Walker presided over the nation’s first federal trial over whether it is legal to ban marriage by people of the same sex. In August 2010, the judge ruled without a jury that gay couples demonstrated by “overwhelming evidence” that Proposition 8 violates constitutional equal protection rights.
Walker’s ruling has been on hold pending the outcome of a separate appeal by Proposition 8 supporters challenging his findings on constitutional issues.
Walker wasn’t obligated to disqualify himself from the case because he didn’t have a personal connection to the plaintiffs or a financial interest in the lawsuit’s outcome, said Theodore Olson, an attorney for gay couples suing to overturn Proposition 8. “Mere membership in a minority group whose civil rights are at stake in the case is an improper basis for disqualification,” Olson said in a court filing.
Former Chief Judge
Walker, the former chief judge of the district court in San Francisco, retired in February and disclosed in April to reporters that he had been in a 10-year relationship with a man. He said he never considered removing himself from the case.
“I didn’t think it was relevant and no party asked me to,” Walker told reporters. “It would not be a positive development if a judge’s sexuality, national origin or gender was pertinent to handling a case. That would be a slippery slope.”
In June, U.S. District Judge James Ware in San Francisco refused to throw out Walker’s ruling, saying that presuming Walker couldn’t make an impartial decision “is as warrantless as the presumption that a female judge is incapable of being impartial in a case in which women seek legal relief.”
Videotape of Trial
Proposition 8 proponents will also ask the appeals court to overturn Ware’s ruling that a videotape of the trial can be made public, saying it violates local court rules prohibiting broadcasts of public trials, disobeys a U.S. Supreme Court decision that public broadcasting of the trial was inappropriate and puts witnesses at risk of being harassed.
Ware ruled after Walker used parts of the trial recording in connection with his teaching and public speaking.
Circuit Judge Michael Hawkins said during today’s hearing that just two witnesses testified for Proposition 8 proponents, one of whom went on TV to express his views and the other of whom testified only about the political power of gays.
“Its not like he is going to be harassed or strung up,” Hawkins said.
Hawkins said Walker told the parties that the taping of the trial was to help him decide the case.

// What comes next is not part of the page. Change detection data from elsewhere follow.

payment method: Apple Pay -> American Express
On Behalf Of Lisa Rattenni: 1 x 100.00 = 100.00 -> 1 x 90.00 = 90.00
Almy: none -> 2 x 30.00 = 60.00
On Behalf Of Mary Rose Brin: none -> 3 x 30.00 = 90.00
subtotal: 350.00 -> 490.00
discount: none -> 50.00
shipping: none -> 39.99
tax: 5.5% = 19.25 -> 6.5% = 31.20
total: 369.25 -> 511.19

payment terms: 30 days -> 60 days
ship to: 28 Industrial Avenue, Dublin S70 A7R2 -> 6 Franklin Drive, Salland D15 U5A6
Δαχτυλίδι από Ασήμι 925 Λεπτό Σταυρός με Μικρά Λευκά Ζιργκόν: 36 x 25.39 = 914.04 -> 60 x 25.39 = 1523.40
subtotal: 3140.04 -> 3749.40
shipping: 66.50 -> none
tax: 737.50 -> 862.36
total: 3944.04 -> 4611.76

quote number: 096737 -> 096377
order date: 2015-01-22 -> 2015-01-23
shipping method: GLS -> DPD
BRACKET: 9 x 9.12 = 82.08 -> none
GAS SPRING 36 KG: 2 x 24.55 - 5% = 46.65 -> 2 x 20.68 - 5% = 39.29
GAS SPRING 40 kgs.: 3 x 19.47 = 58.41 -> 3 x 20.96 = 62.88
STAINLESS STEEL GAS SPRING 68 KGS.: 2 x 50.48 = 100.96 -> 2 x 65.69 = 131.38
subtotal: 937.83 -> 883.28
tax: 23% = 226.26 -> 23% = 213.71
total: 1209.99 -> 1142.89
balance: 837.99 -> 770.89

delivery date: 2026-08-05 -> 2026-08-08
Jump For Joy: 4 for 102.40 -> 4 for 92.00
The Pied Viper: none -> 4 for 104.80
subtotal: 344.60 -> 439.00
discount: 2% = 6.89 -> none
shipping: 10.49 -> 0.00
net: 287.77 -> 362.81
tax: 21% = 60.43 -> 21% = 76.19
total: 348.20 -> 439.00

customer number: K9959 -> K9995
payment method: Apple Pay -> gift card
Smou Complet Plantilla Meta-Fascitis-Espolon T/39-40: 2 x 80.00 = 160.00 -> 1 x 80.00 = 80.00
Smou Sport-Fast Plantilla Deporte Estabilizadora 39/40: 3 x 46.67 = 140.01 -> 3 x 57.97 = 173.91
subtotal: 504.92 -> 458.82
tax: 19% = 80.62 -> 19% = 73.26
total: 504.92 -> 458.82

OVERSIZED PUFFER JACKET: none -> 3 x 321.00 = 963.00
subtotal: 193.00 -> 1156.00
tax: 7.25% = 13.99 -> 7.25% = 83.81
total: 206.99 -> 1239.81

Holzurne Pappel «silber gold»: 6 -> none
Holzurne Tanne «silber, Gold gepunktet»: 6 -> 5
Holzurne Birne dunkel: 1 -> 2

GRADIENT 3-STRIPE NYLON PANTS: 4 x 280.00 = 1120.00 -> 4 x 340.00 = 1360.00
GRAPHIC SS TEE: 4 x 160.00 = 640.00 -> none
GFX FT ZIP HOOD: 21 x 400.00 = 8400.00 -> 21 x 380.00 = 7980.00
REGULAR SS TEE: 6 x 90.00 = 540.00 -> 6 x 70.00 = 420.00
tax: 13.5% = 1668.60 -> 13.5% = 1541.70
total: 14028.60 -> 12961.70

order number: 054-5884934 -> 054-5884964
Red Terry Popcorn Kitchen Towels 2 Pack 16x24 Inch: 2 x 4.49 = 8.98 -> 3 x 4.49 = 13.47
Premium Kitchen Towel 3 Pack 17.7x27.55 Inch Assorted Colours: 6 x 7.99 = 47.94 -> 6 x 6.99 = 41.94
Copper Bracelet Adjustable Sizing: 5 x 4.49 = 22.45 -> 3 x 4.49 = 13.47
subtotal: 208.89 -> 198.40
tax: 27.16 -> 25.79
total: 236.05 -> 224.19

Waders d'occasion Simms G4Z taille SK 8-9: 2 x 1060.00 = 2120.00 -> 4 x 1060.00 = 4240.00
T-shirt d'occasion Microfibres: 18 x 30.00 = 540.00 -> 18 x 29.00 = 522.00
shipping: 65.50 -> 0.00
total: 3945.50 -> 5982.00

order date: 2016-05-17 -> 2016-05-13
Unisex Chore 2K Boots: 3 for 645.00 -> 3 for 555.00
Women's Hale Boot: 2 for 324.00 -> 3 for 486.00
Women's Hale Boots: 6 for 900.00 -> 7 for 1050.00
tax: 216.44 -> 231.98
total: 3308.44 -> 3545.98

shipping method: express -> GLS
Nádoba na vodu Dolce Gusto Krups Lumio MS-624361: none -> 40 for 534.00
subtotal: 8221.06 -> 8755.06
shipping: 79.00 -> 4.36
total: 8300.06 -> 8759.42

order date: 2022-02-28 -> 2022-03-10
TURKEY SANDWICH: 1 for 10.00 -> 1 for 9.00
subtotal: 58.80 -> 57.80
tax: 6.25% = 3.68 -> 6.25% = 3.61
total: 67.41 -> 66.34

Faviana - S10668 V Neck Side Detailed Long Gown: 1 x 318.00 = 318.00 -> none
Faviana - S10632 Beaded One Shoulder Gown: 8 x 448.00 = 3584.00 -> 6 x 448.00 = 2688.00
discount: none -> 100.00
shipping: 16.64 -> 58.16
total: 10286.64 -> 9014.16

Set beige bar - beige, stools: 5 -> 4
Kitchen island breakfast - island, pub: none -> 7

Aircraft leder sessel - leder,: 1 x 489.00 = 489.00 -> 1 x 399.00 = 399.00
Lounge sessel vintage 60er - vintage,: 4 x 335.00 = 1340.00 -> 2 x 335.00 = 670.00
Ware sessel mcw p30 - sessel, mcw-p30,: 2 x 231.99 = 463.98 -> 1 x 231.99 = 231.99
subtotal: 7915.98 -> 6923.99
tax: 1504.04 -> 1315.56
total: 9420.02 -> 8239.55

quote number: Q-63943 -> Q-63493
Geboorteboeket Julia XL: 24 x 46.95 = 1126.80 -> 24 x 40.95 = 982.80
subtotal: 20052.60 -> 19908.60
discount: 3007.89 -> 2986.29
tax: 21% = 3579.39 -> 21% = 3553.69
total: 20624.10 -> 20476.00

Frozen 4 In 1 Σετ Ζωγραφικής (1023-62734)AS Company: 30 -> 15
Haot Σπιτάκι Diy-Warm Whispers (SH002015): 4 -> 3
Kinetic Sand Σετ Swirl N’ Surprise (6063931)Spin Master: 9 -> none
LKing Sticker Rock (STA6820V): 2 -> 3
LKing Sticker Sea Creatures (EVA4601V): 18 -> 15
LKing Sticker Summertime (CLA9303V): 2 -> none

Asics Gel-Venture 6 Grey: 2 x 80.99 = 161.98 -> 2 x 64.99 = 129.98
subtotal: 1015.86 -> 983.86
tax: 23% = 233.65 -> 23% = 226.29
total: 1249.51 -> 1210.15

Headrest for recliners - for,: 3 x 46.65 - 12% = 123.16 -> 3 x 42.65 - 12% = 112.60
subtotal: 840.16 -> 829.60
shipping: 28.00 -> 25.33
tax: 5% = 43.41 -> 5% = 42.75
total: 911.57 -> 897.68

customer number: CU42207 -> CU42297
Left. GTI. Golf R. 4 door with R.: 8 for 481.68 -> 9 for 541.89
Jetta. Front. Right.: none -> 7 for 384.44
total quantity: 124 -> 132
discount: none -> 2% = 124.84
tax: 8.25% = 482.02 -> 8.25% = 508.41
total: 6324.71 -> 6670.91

Walker said the recording would be placed in the court record under seal and never said that after the trial ended it could be made public, according to Hawkins.
“Can promises of the court just be disregarded?” Hawkins said. “The word of the court is supposed to mean something.”
The appeals court is expected to rule on both matters at a later date.
As of 2006, there were an estimated 109,000 gay couples in California, more than any other state, according to U.S. Census data compiled by the University of California, Los Angeles.
The cases are Perry v. Brown, 11-17255 and 11-16577, U.S. Court of Appeals for the Ninth Circuit, San Francisco.